PROBLEM TO WORK ON: Print, exactly and with no pictures, the line containing "- Condição da" and each line after it to the end of the entries below.

MATERIAL PROVIDED:
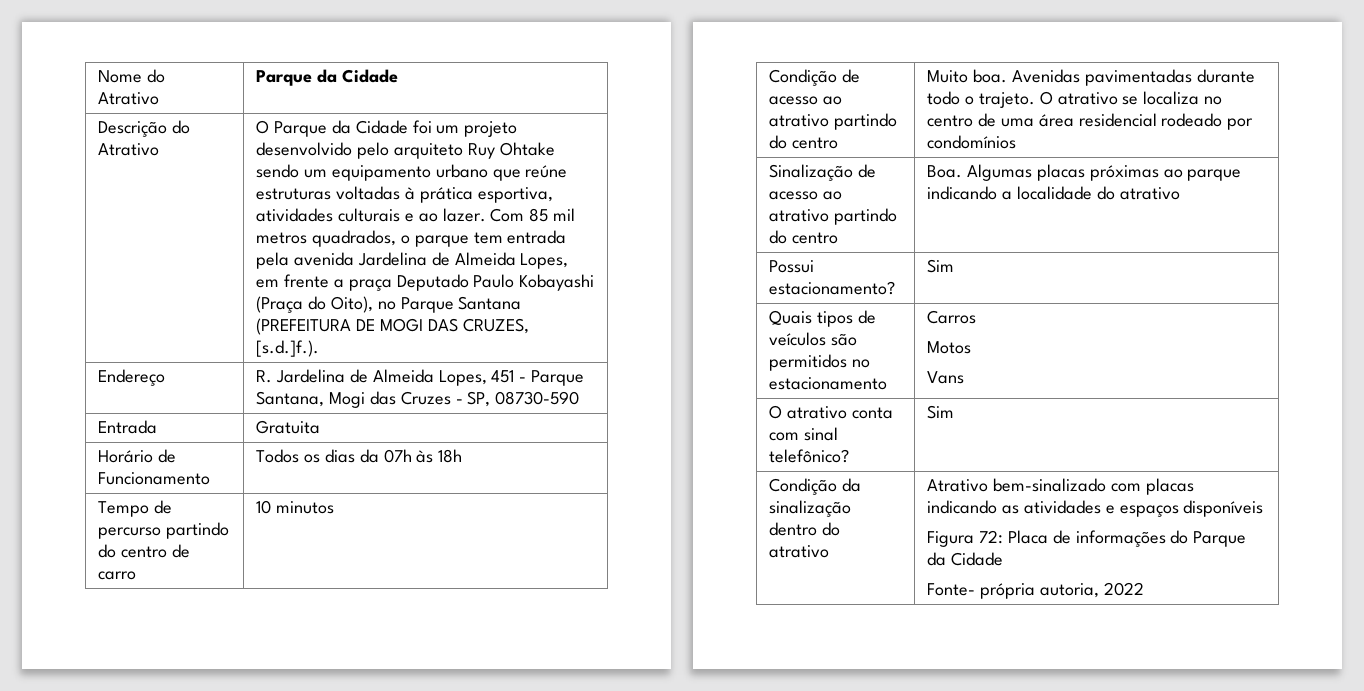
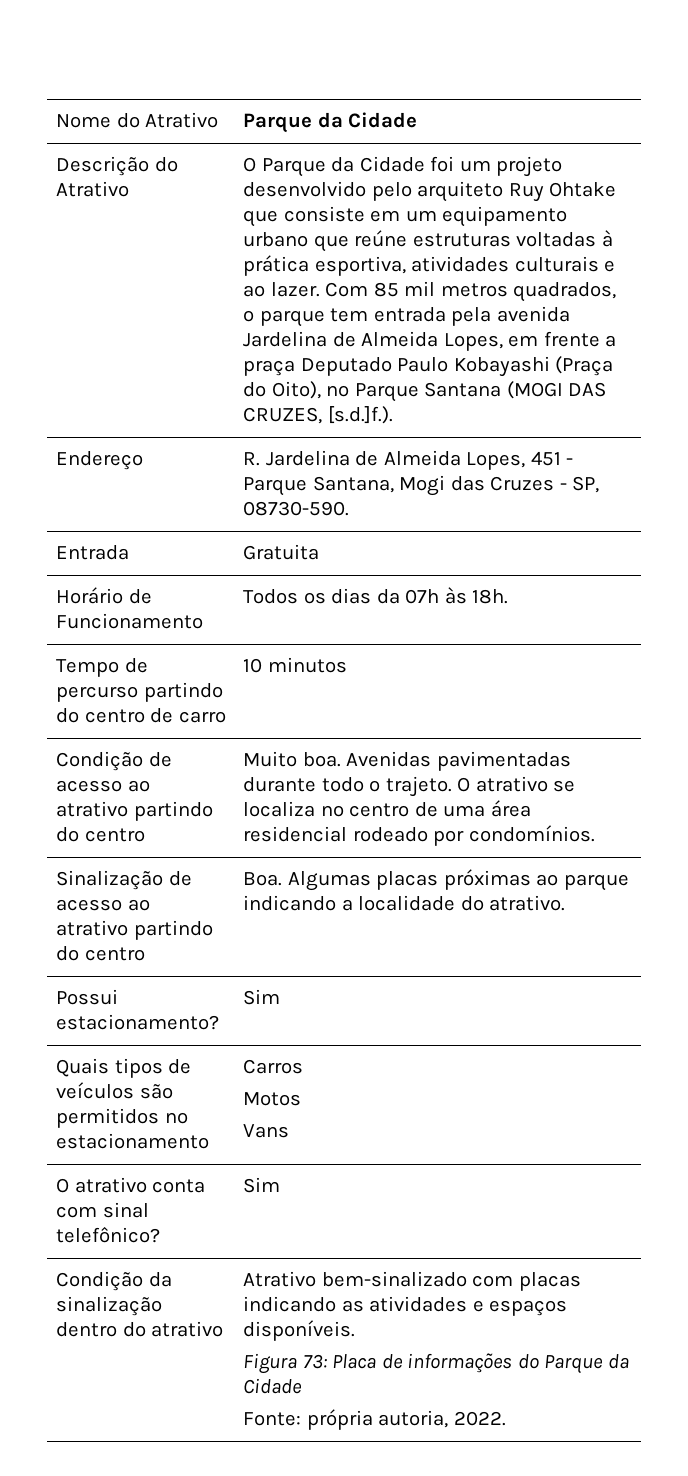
- O Parque da Cidade foi um projeto desenvolvido pelo arquiteto Ruy Ohtake sendo um equipamento urbano que reúne estruturas voltadas à prática esportiva, atividades culturais e ao lazer.
+ O Parque da Cidade foi um projeto desenvolvido pelo arquiteto Ruy Ohtake que consiste em um equipamento urbano que reúne estruturas voltadas à prática esportiva, atividades culturais e ao lazer.
- Com 85 mil metros quadrados, o parque tem entrada pela avenida Jardelina de Almeida Lopes, em frente a praça Deputado Paulo Kobayashi (Praça do Oito), no Parque Santana (PREFEITURA DE MOGI DAS CRUZES, [s.d.]f.).
+ Com 85 mil metros quadrados, o parque tem entrada pela avenida Jardelina de Almeida Lopes, em frente a praça Deputado Paulo Kobayashi (Praça do Oito), no Parque Santana (MOGI DAS CRUZES, [s.d.]f.).
- Endereço | R. Jardelina de Almeida Lopes, 451 - Parque Santana, Mogi das Cruzes - SP, 08730-590
+ Endereço | R. Jardelina de Almeida Lopes, 451 - Parque Santana, Mogi das Cruzes - SP, 08730-590.
- Horário de Funcionamento | Todos os dias da 07h às 18h
+ Horário de Funcionamento | Todos os dias da 07h às 18h.
- Condição de acesso ao atrativo partindo do centro | Muito boa. Avenidas pavimentadas durante todo o trajeto. O atrativo se localiza no centro de uma área residencial rodeado por condomínios
+ Condição de acesso ao atrativo partindo do centro | Muito boa. Avenidas pavimentadas durante todo o trajeto. O atrativo se localiza no centro de uma área residencial rodeado por condomínios.
- Sinalização de acesso ao atrativo partindo do centro | Boa. Algumas placas próximas ao parque indicando a localidade do atrativo
+ Sinalização de acesso ao atrativo partindo do centro | Boa. Algumas placas próximas ao parque indicando a localidade do atrativo.
- Condição da sinalização dentro do atrativo | Atrativo bem-sinalizado com placas indicando as atividades e espaços disponíveis
- Figura 72: Placa de informações do Parque da Cidade
- Fonte- própria autoria, 2022
+ Condição da sinalização dentro do atrativo | Atrativo bem-sinalizado com placas indicando as atividades e espaços disponíveis.
+ Figura 73: Placa de informações do Parque da Cidade
+ Fonte: própria autoria, 2022.

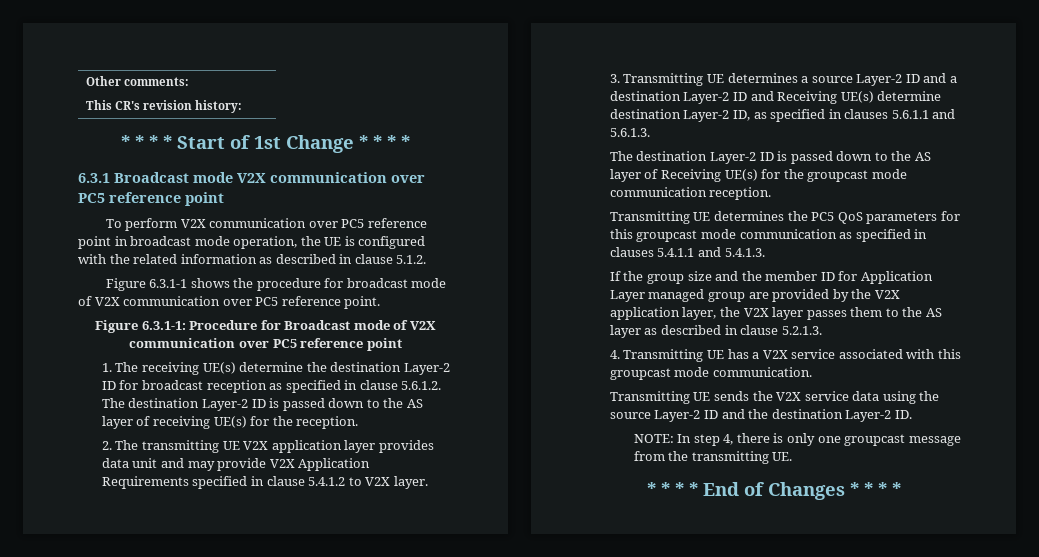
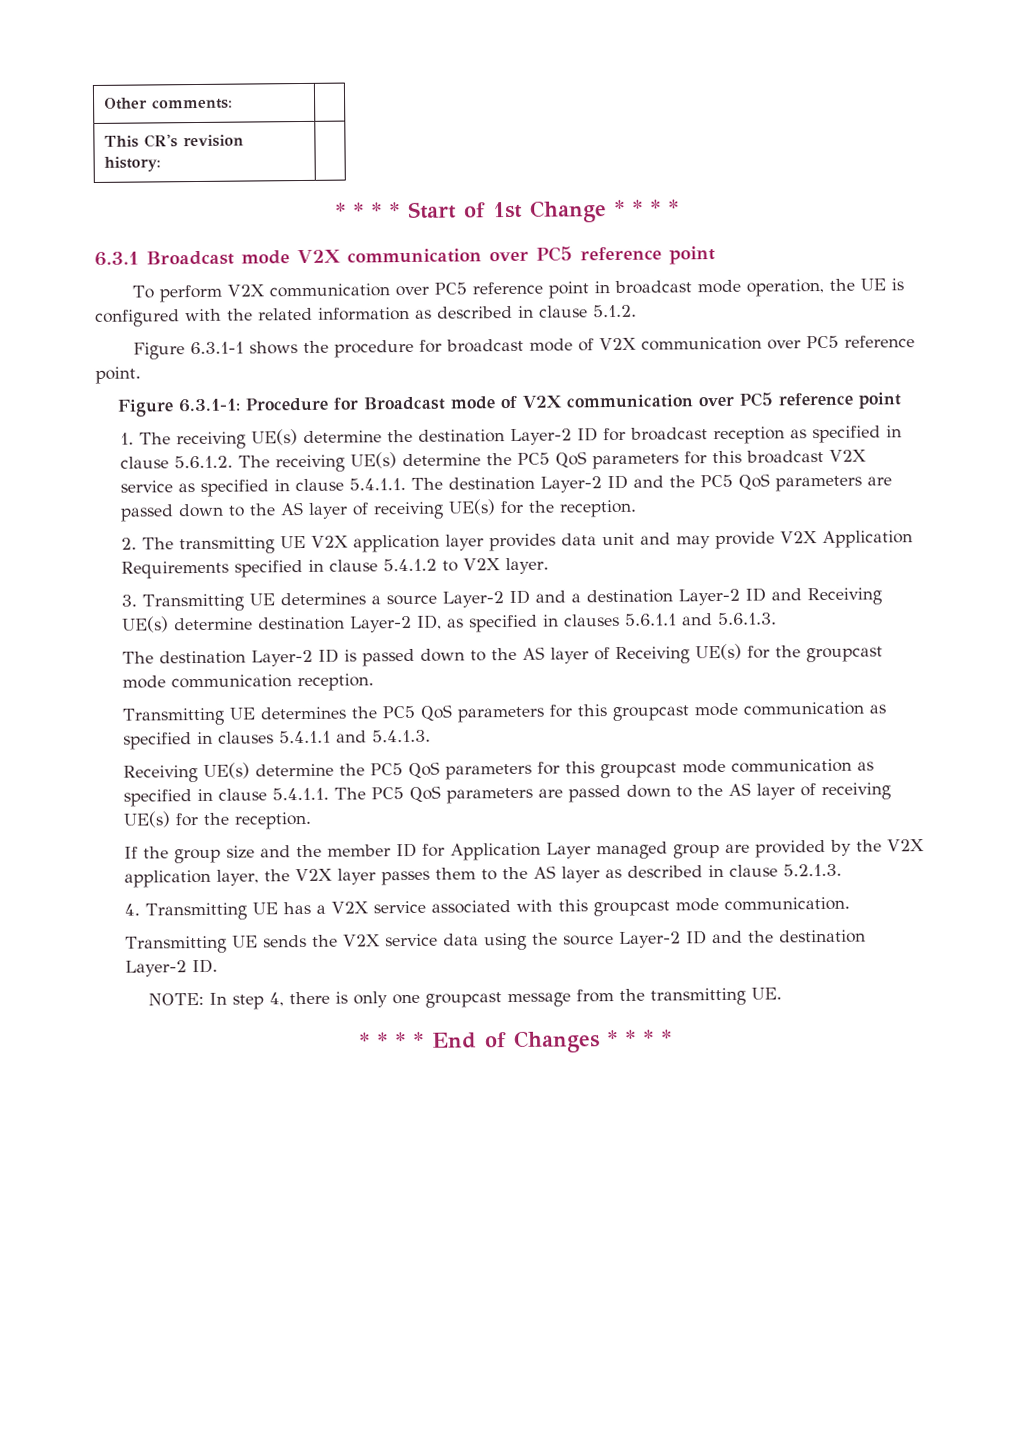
- 1. The receiving UE(s) determine the destination Layer-2 ID for broadcast reception as specified in clause 5.6.1.2. The destination Layer-2 ID is passed down to the AS layer of receiving UE(s) for the reception.
+ 1. The receiving UE(s) determine the destination Layer-2 ID for broadcast reception as specified in clause 5.6.1.2. The receiving UE(s) determine the PC5 QoS parameters for this broadcast V2X service as specified in clause 5.4.1.1. The destination Layer-2 ID and the PC5 QoS parameters are passed down to the AS layer of receiving UE(s) for the reception.
+ Receiving UE(s) determine the PC5 QoS parameters for this groupcast mode communication as specified in clause 5.4.1.1. The PC5 QoS parameters are passed down to the AS layer of receiving UE(s) for the reception.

PROBLEM SOLUTION:
- Condição da sinalização dentro do atrativo | Atrativo bem-sinalizado com placas indicando as atividades e espaços disponíveis
- Figura 72: Placa de informações do Parque da Cidade
- Fonte- própria autoria, 2022
+ Condição da sinalização dentro do atrativo | Atrativo bem-sinalizado com placas indicando as atividades e espaços disponíveis.
+ Figura 73: Placa de informações do Parque da Cidade
+ Fonte: própria autoria, 2022.

- 1. The receiving UE(s) determine the destination Layer-2 ID for broadcast reception as specified in clause 5.6.1.2. The destination Layer-2 ID is passed down to the AS layer of receiving UE(s) for the reception.
+ 1. The receiving UE(s) determine the destination Layer-2 ID for broadcast reception as specified in clause 5.6.1.2. The receiving UE(s) determine the PC5 QoS parameters for this broadcast V2X service as specified in clause 5.4.1.1. The destination Layer-2 ID and the PC5 QoS parameters are passed down to the AS layer of receiving UE(s) for the reception.
+ Receiving UE(s) determine the PC5 QoS parameters for this groupcast mode communication as specified in clause 5.4.1.1. The PC5 QoS parameters are passed down to the AS layer of receiving UE(s) for the reception.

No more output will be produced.